Originally posted by DonB:
And may I add my .02 regarding the Osterlind Slo-Mo SUrrounded Center Tear.

I have been using this in my mentalism for the last 8 years. The one "complaint" I've heard about this tear is "what if the writing is illegible, then you have to monkey around trying to read it". Well, I've never had that problem, and there is plenty of time during the tear to read the writing, even if it's upside down and backwards.

I love the tear, and doubt I'd switch to any other one.

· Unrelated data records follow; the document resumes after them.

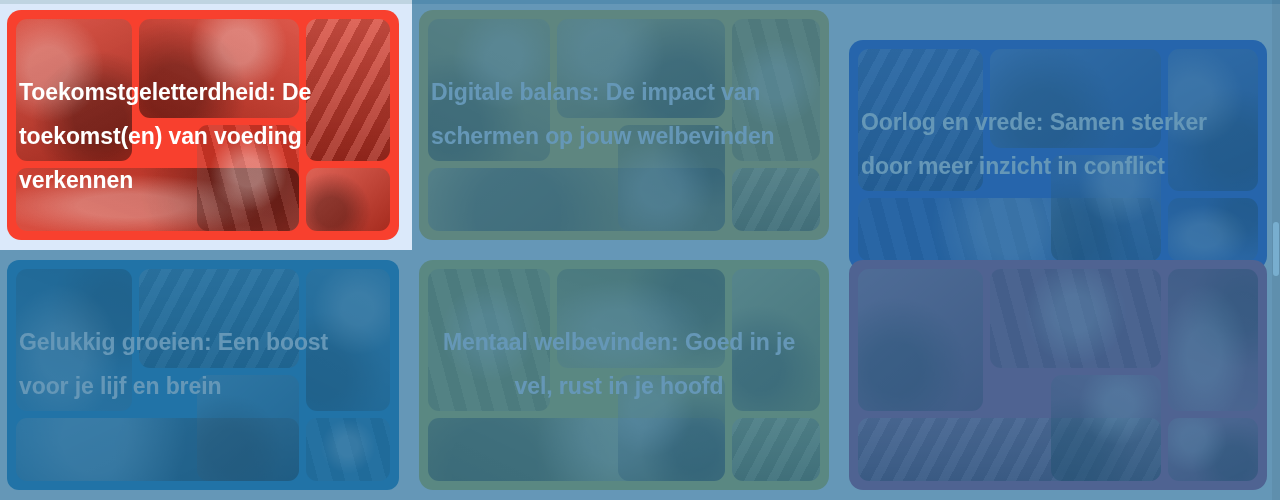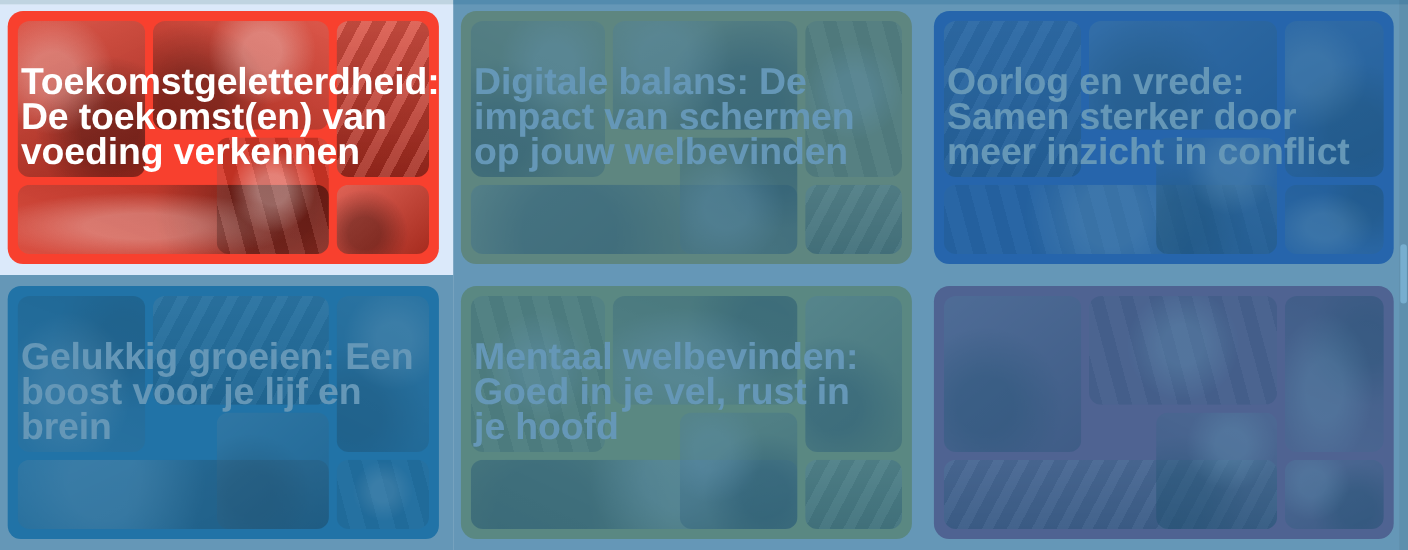"Toekomstgeletterdheid: De toekomst(en)" .card-title { font-size: 34px -> 23px; line-height: 32px -> 44px }
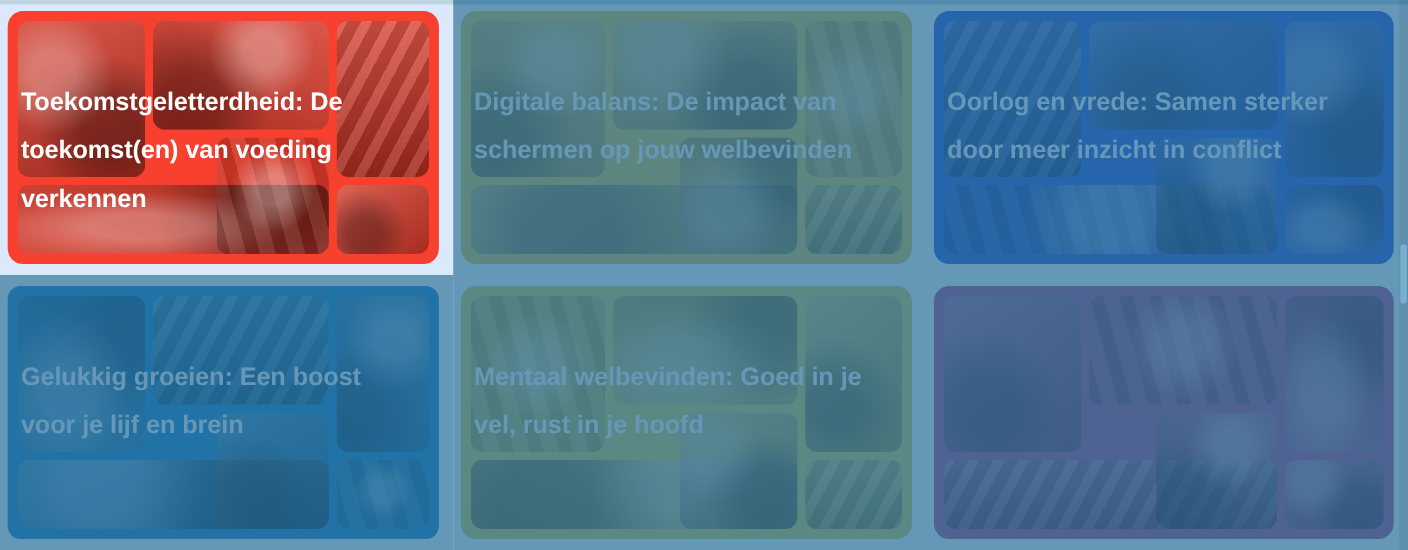"Oorlog en vrede: Samen sterker" div.card { margin-top: none -> 30px }
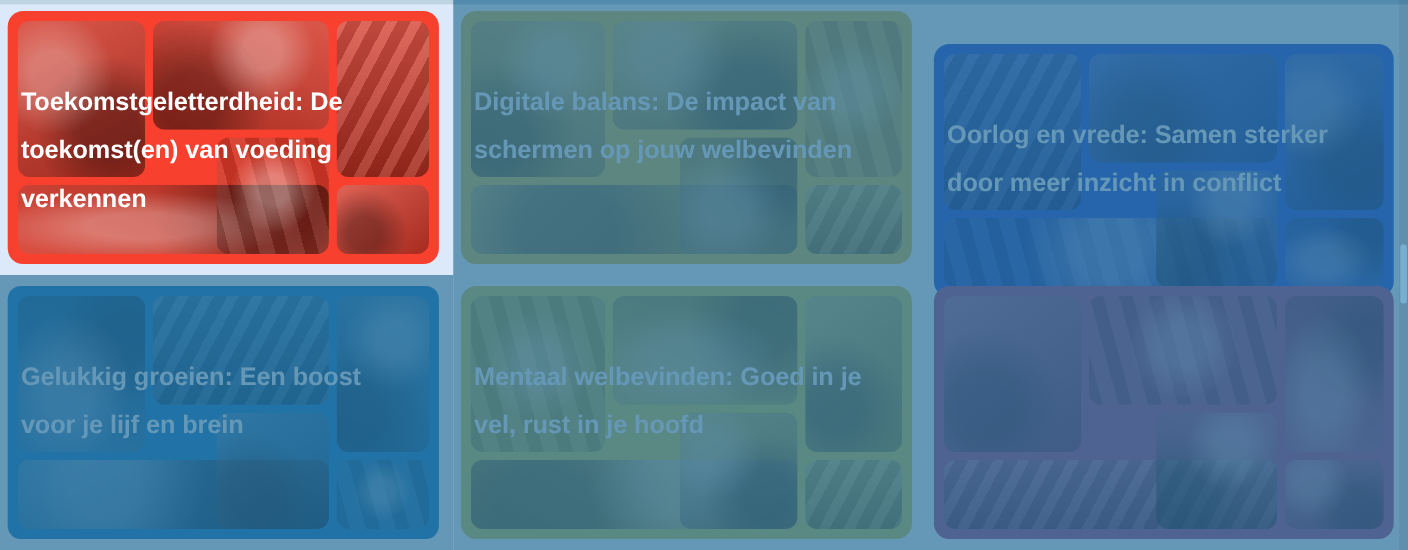"Mentaal welbevinden: Goed in je" div.card { text-align: none -> center }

Getting off the soapbox, ;)
DonB!
Here's a tip for the center tear - when asking the person to put the info on the slip, tell them to PRINT it and show it to one other person at the table or on stage.

This way, you have covered two problems that happen with the CT - illegible writing and a person who lies about what they wrote.

In the issue of my stuff in New Invocation (1989 sometime, IIRC), the effect Thrice Drawn Circle gives a spooky presentation about Witches and Magic Circles that also justifies the drawing of the circle on the slip AND the reason for showing the writing to the other person.

Just a plug, even if our Esteemed Editor did miss me as a contributor in the Index!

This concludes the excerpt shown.